Libreville, le 3 août 2026-(Dépêches 241). Les nouvelles autorités du Gabon ont entamé une ambitieuse réforme de modernisation de la fonction publique. Plusieurs résolutions pourraient très prochainement être adoptées, notamment l’âge limite d’entrée à la fonction publique qui passerait de 35 à 40 ans, et l’avancement automatique, remplacé par l’avancement au mérite.
La Cinquième République entend se démarquer de la Quatrième sur tous les plans, y compris sur le modèle de sa fonction publique. C’est en tout cas le sens donné à l’ambitieuse réforme que porte aujourd’hui le gouvernement de Brice Clotaire Oligui Nguema, qui entend faire adopter prochainement plusieurs changements à propos du suivi des carrières administratives des agents publics.
La première résolution concerne les demandeurs d’emploi. Fixée jusqu’ici à 35 ans, la date limite d’entrée à la fonction publique passerait à 40 ans. Une nouvelle qui va assurément redonner espoir à de milliers de jeunes diplômés en quête d’une intégration à la fonction publique, malgré un âge relativement avancé, notamment ceux ayant dépassé les 35 ans.

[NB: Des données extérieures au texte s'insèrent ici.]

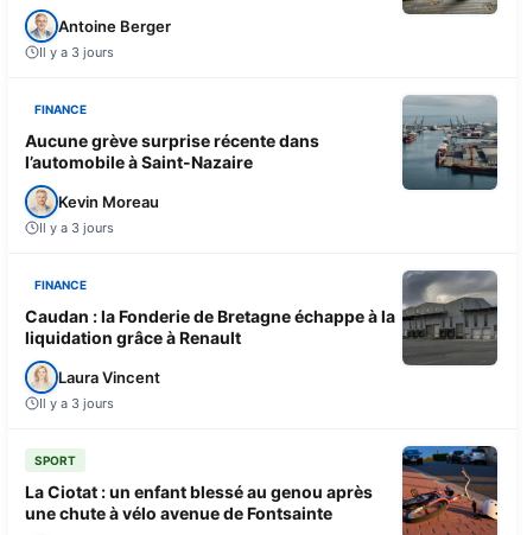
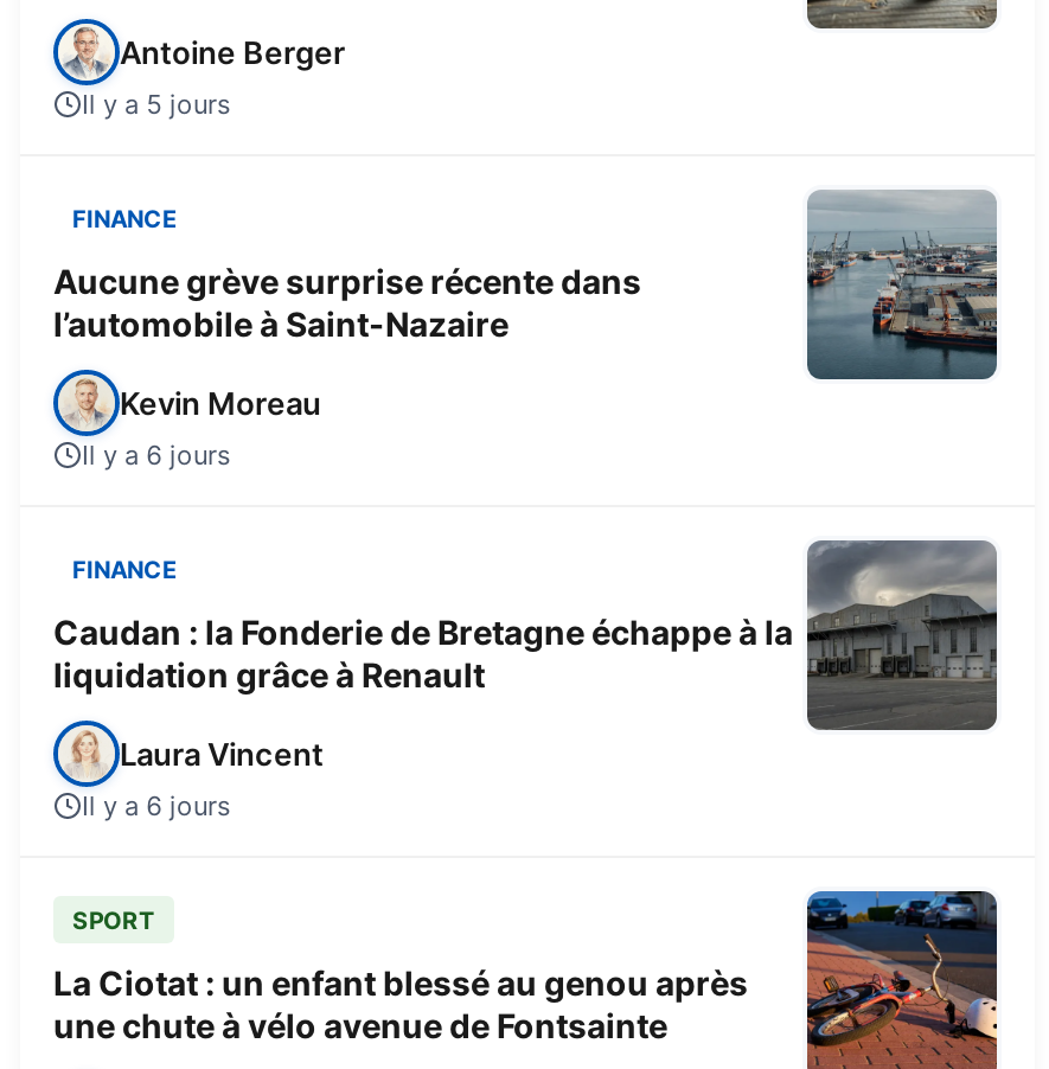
[39,43,114,60] Il y a 3 jours -> [82,87,231,120] Il y a 5 jours
[39,219,114,236] Il y a 3 jours -> [82,438,231,471] Il y a 6 jours
[39,395,114,411] Il y a 3 jours -> [82,788,231,822] Il y a 6 jours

La seconde, certainement celle qui va susciter le plus de réactions, est celle relative à l’avancement des fonctionnaires. Alors qu’il s’est toujours fait de manière automatique, l’avancement pourrait désormais se faire au mérite. Seuls la ponctualité, l’assiduité, ainsi que le respect strict de la déontologie seront les principaux critères pour mesurer l’efficacité de chaque agent, et le noter en conséquence.
Si pour l’heure, rien d’avancé dans cette réforme n’a été confirmé officiellement par le gouvernement, tout porterait cependant à croire que l’application de ladite restructuration de la fonction publique gabonaise pourrait être effective dans les prochains jours.